In 1875, Hornets played at Mr R. Kershaw's Athletic Grounds in Vavasour Street, and later at Rochdale Cricket Ground. The club very quickly took a leading position in the game in Lancashire. Hornets had an open door approach to membership and were able to insist on gate money as they played on an enclosed field.

In June 1879, Rochdale Rovers threw in their lot with the Hornets, and it was in this year that the club first adopted the white jersey. A ground was taken at Oakenrod for the 1879–80 season but owing to poor gates, Rochdale Hornets returned to Rochdale Cricket Club ground.

In 1881 no fewer than 57 rugby clubs played in Rochdale and district, fielding 80 teams regularly. By the 1890s, the players were almost all working class.

Rochdale moved to the Athletic Grounds in Milnrow Road, which opened on 9 June 1894. Their first game at their new home took place in September 1894 against Crompton.

They were founder members of the Northern Union in 1895. Hornets made a poor start under the new regime and finished bottom of the league table, for a good number of years they lost many more matches than they won.

=== Early 20th century ===

They became tenants of the Athletics Grounds in 1900. Between the 7–9 March 1901, a three-day bazaar was held at the town hall where around £1,000 was raised to help pay for the club's debts. Incidents from the game played on 22 March 1901 resulted in the ground being suspended by the Northern Union.

The players went on strike on 29 March 1902 as empty coffers meant that they went unpaid.

Rochdale Hornets then refused to travel to Dewsbury on 1 October 1904 on account of a smallpox outbreak, and were subsequently fined £20.

Rochdale purchased the Athletics Grounds in 1913. Hornets won the Lancashire County Cup in 1911 and 1914. Between 10 October 1914 and 6 March 1915, Hornets played 25 games without defeat, shortly after this streak was broken by a defeat by Wigan but they would finish fourth in the table. Hornets beat Broughton Moor 75–13 in a cup-tie on 13 March 1915; it was their biggest margin of victory since 1871. Twenty-five Rochdale players enlisted for the First World War, three of whom are known to have died, Sergeant Twigg, Archie Field (Arras 1917) and Walter Roman (Somme 1916) (Rochdale Captain).

Rugby League came back to Rochdale following the Great War on Christmas Day 1918 when Rochdale played a friendly game. In the half-season of the spring of 1919, Rochdale Hornets not only won the Lancashire League but also carried off the Lancashire County Cup.

Rochdale's biggest win against a senior club came on 27 March 1920 when Wakefield Trinity were beaten 64-nil.

The annual Law Cup, then known as the Infirmaries' Cup, was first contested against neighbours Oldham on 7 May 1921. Hornets played six games in a fortnight before falling to their biggest ever defeat 79–2 at the hands of Hull FC. Hornets changed their colours from green and black to red, white and blue as the green and black strip was deteriorating in the wash.

The club's record attendance was set at 26,664 in 1922 when Oldham were the visitors for a third round Challenge Cup match.
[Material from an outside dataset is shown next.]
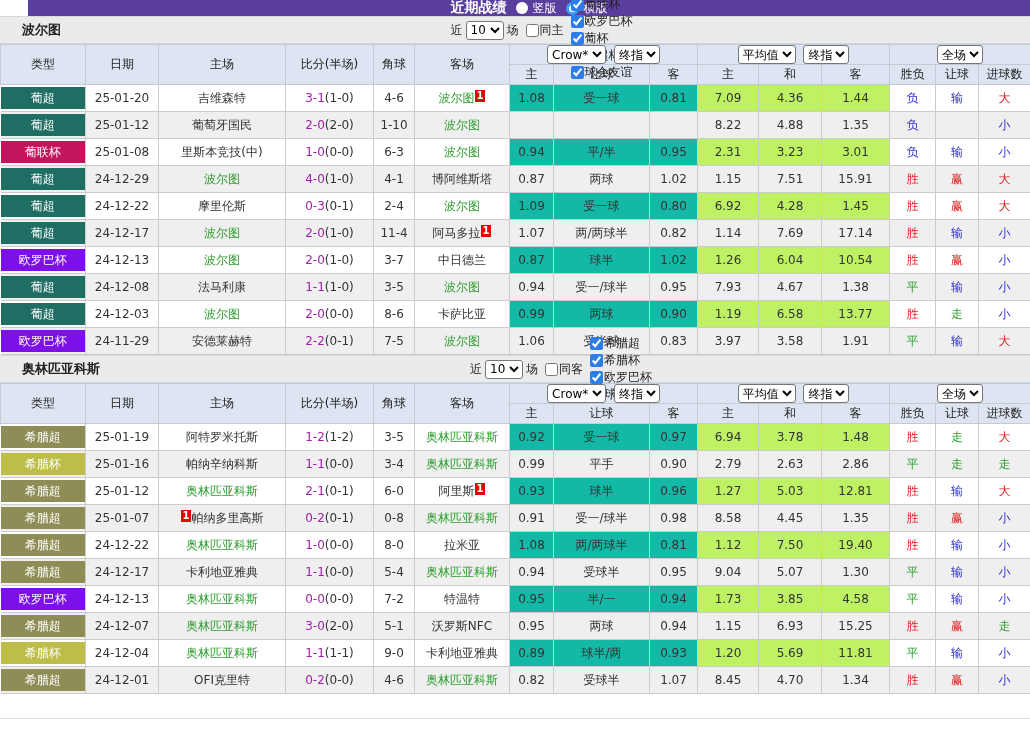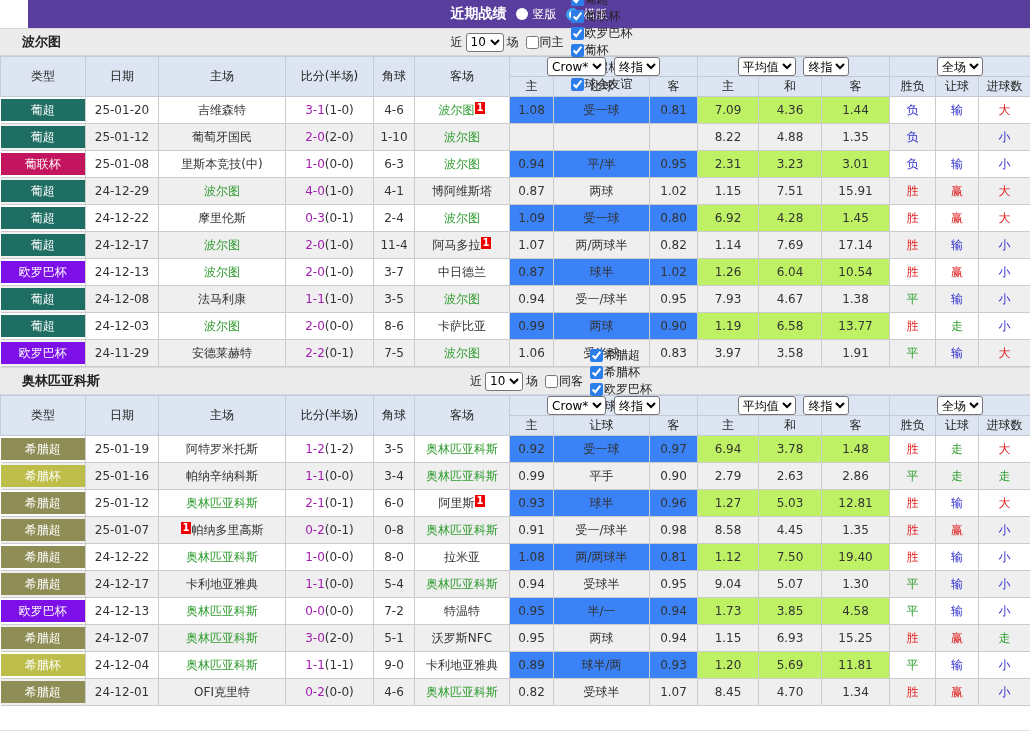"近期战绩" .topbar { height: 28px -> 16px }
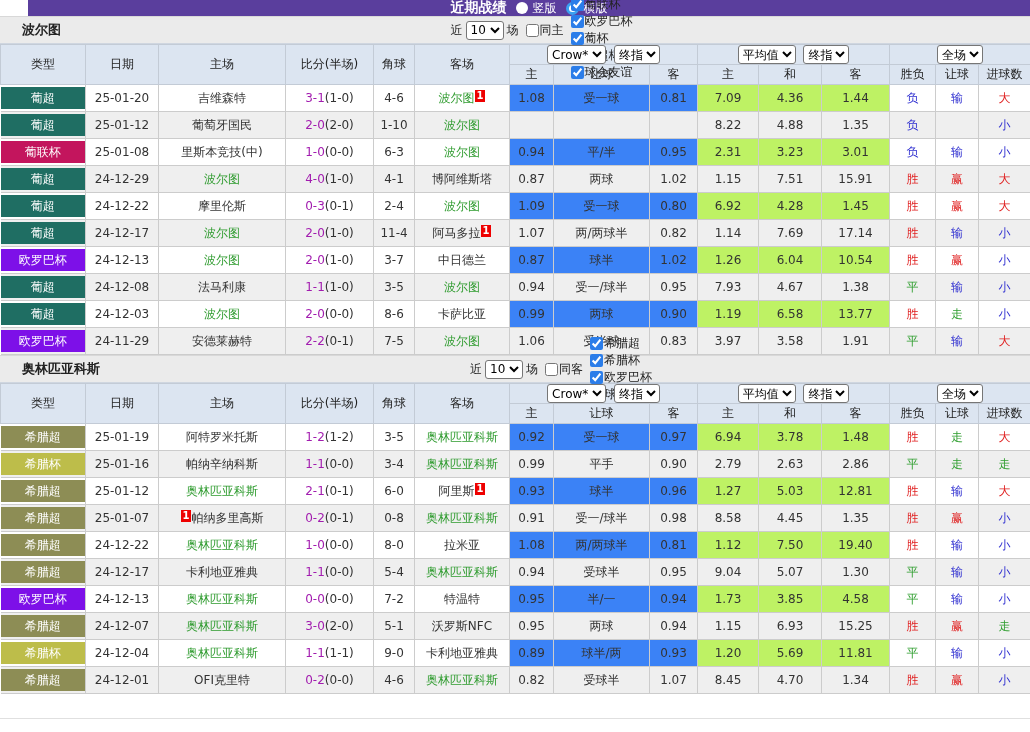"1.08" tbody td.crow { background: #3b82f6 -> #14b8a6 }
Hornets won the Northern Union Challenge Cup in 1922 by beating Hull 10–9 at Headingley, Leeds. That was Hornets' one and only Challenge Cup final. Due to the ferocity of their play, their pack of forwards was known as "the Terrible Six".

Hornets were formed into a limited company on 31 May 1929.
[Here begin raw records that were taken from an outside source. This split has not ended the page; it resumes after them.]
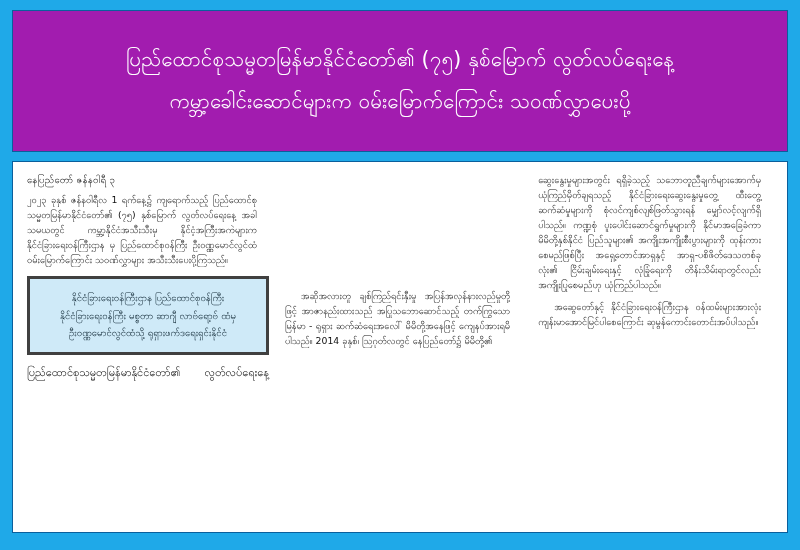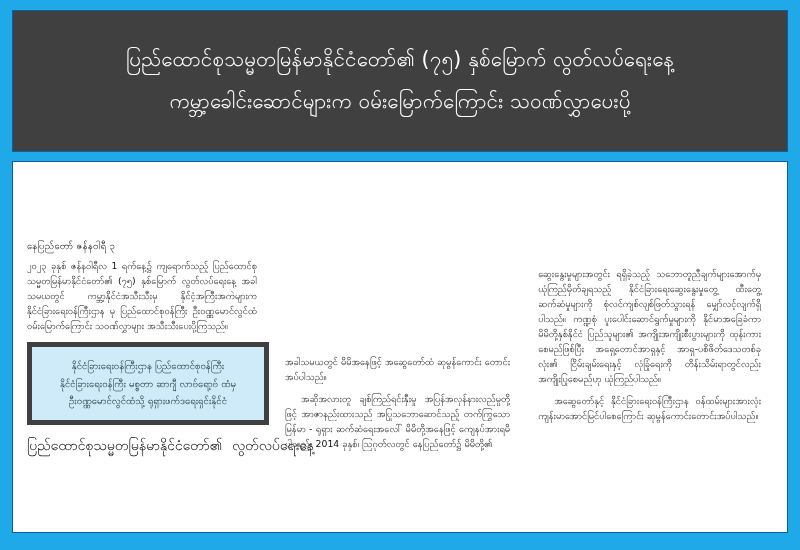"ပြည်ထောင်စုသမ္မတမြန်မာနိုင်ငံတော်၏ (၇၅)" #headline-band { background: #404040 -> #a21caf }
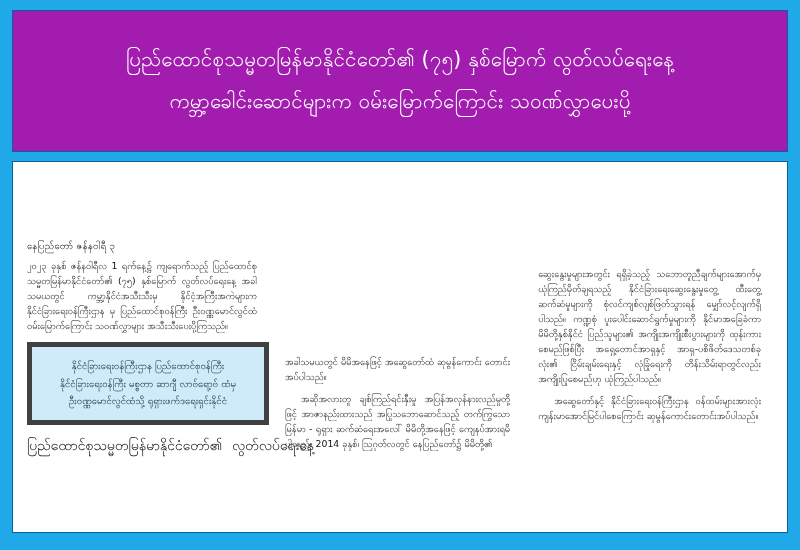"နေပြည်တော် ဇန်နဝါရီ ၃" #columns { align-items: center -> none }
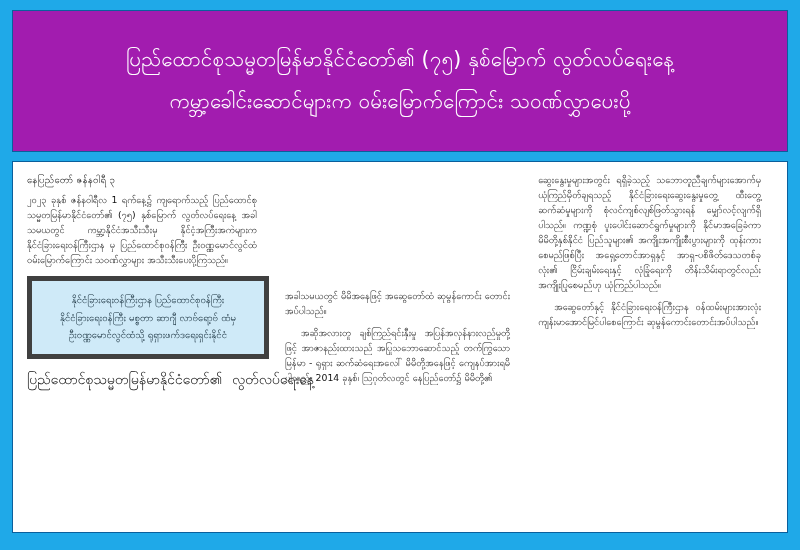"နိုင်ငံခြားရေးဝန်ကြီးဌာန" .quote-box { border: 5px solid #404040 -> 3px solid #404040 }
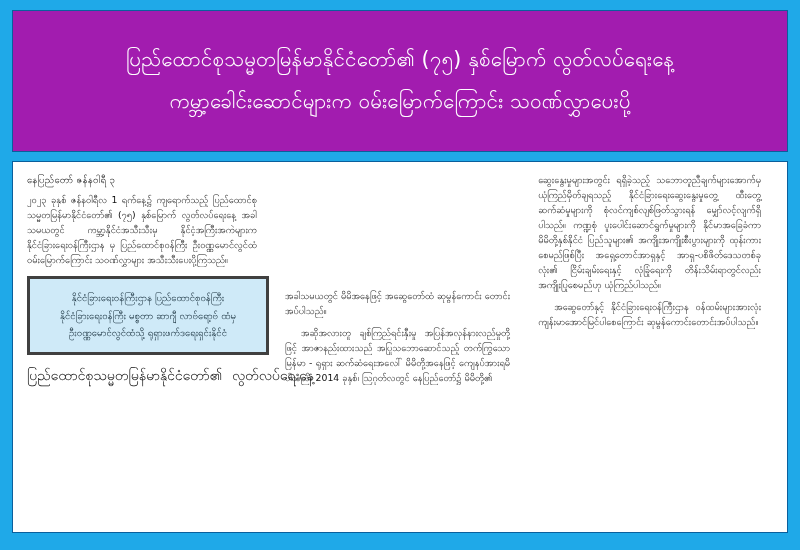"အခါသမယတွင် မိမိအနေဖြင့် အဆွေတော်ထံ" p.para { html: <p>အခါသမယတွင် မိမိအနေဖြင့် အဆွေတော်ထံ ဆုမွန်ကောင်း တောင်းအပ်ပါသည်။</p> -> none }
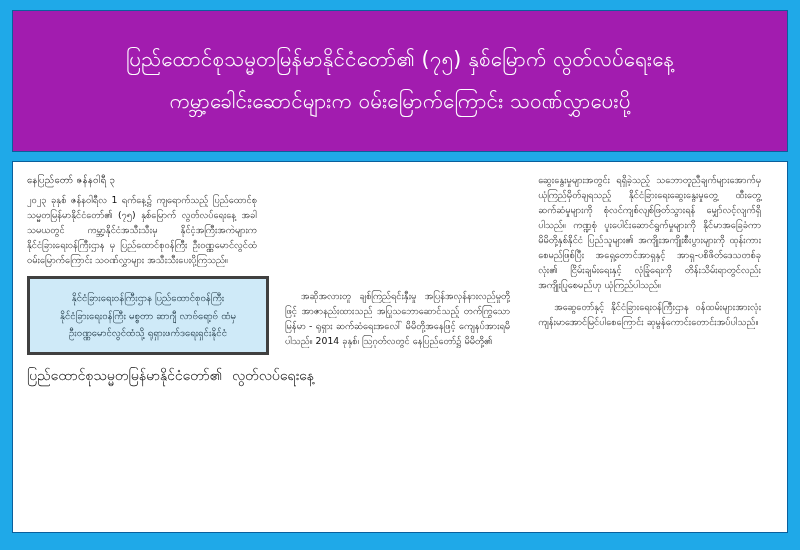"ပြည်ထောင်စုသမ္မတမြန်မာနိုင်ငံတော်၏" .tail-line { font-size: 14px -> 11px }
On 4 October 1930, Stanley Baldwin, Hornets' winger was fatally injured during a match with Oldham.

Owing to a financial crisis in 1931, the Athletic Ground was offered for sale and all the players put on the transfer list. A fire destroyed the stadium's main stand, dressing rooms and offices on 18 September 1935. A new stand, built over the ashes of the old, was opened on Saturday 7 March 1936 for the match against Liverpool Stanley. Another financial crisis in 1938 led to further talks about selling the ground and a further crisis in 1939 resulted in the creation of a members' club.
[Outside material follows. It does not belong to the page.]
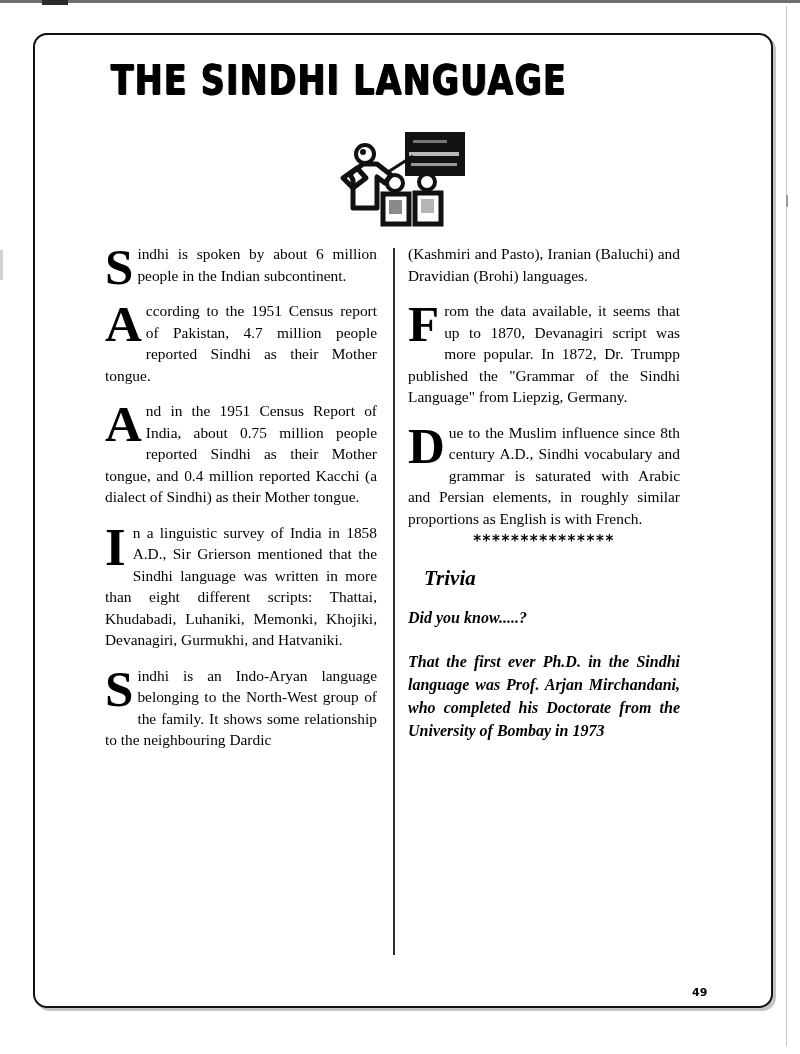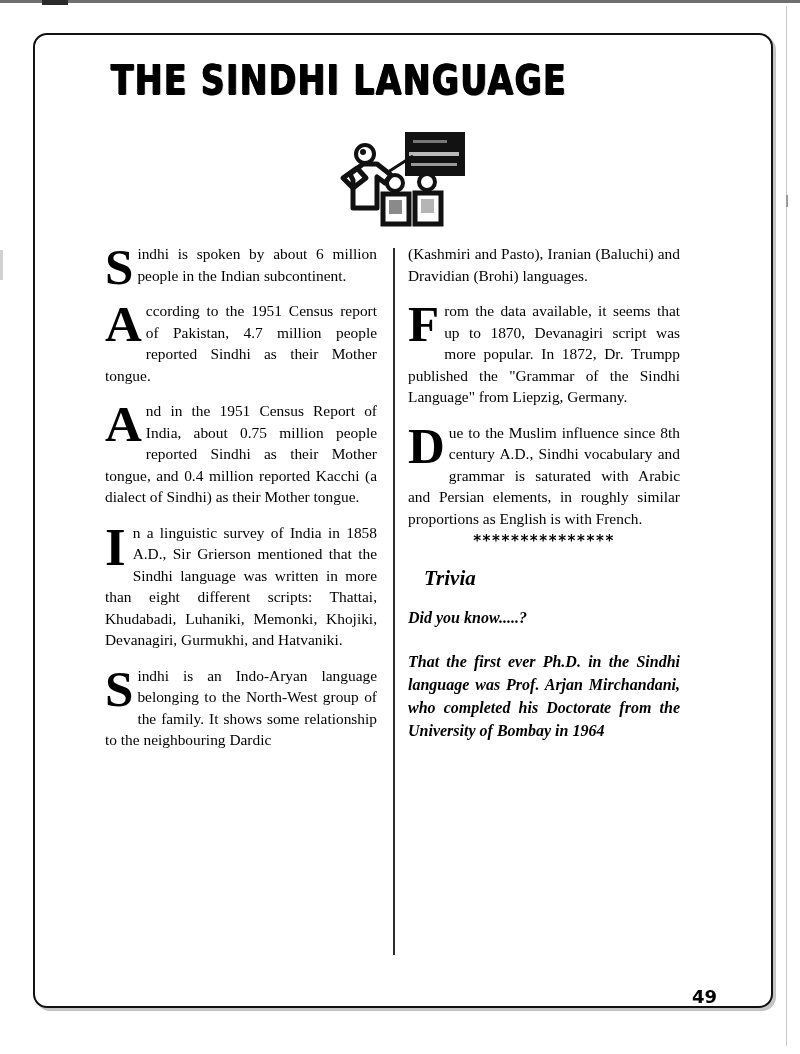"That the first ever Ph.D." p.trivia-body { text: 1964 -> 1973 }
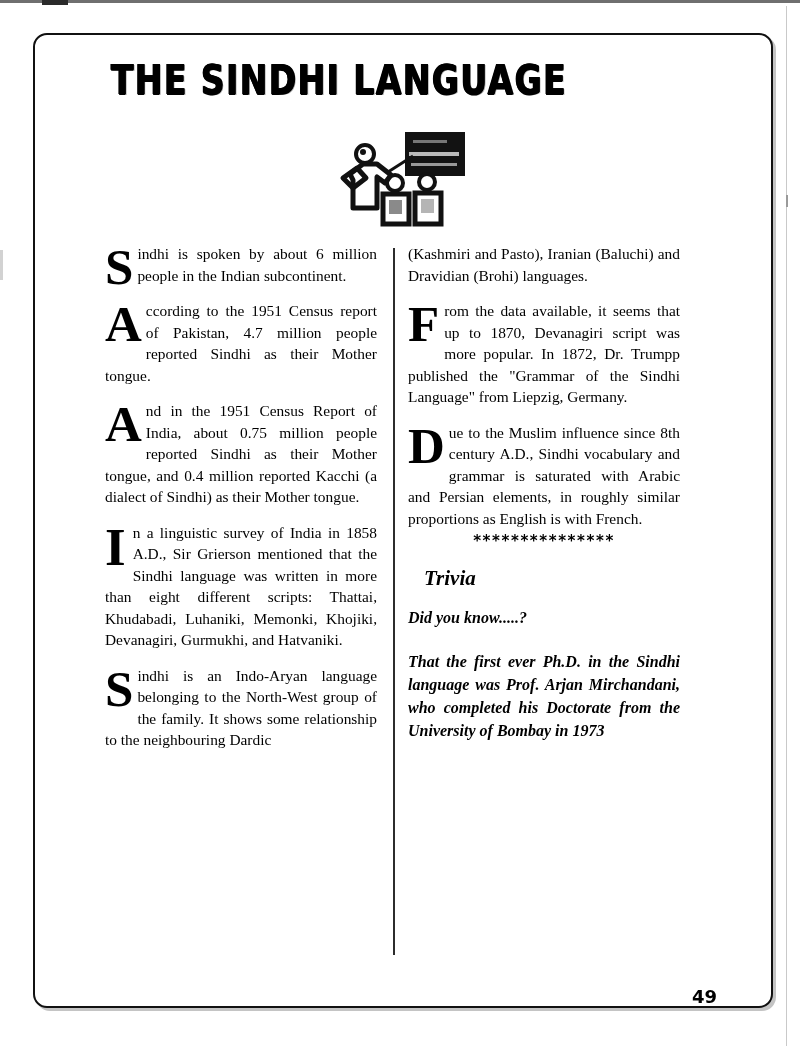"49" .page-number { font-size: 18px -> 11px }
Hornets dropped out of the wartime Lancashire League, their last match a 12–4 defeat against Salford at the Athletic Grounds on 11 May 1940.

=== Post-war ===

An appeal went out to supporters in July 1945 for help in renovating the ground, pitch and premises so that rugby league could restart at the Athletic Grounds after the war. On 25 August 1945, Hornets resumed with an away game at Craven Park, Barrow which they lost 5–14. The first Infirmaries' Cup game since 1938 was played at the Athletic Grounds on 24 August 1946, in which Hornets were beaten by Oldham.

On 29 March 1947, Hornets ended a run of 14 consecutive defeats with a 3–0 home win over Halifax. Hornets played in green and black for the first time in 26 years on 13 December 1947 in a match against Wigan. Thereafter they used the colours as a change strip in the event of a colour clash.

In 1947 and 1958, Rochdale Hornets made it to the semi-finals of the Challenge Cup, but both times Wigan ended their hopes of a Wembley Final.

On 24 October 1953, Hornets' second row Ralph Slater was fatally injured in an A-team game at the Athletic Grounds against Oldham A.

Rochdale's highest attendance in a league match was set on Saturday, 16 October 1954 when Hornets lost 4–18 to local rivals Oldham in front of 19,654 spectators. Hornets played their first game at Spotland in 1954 when a one-off game against Keighley was played there.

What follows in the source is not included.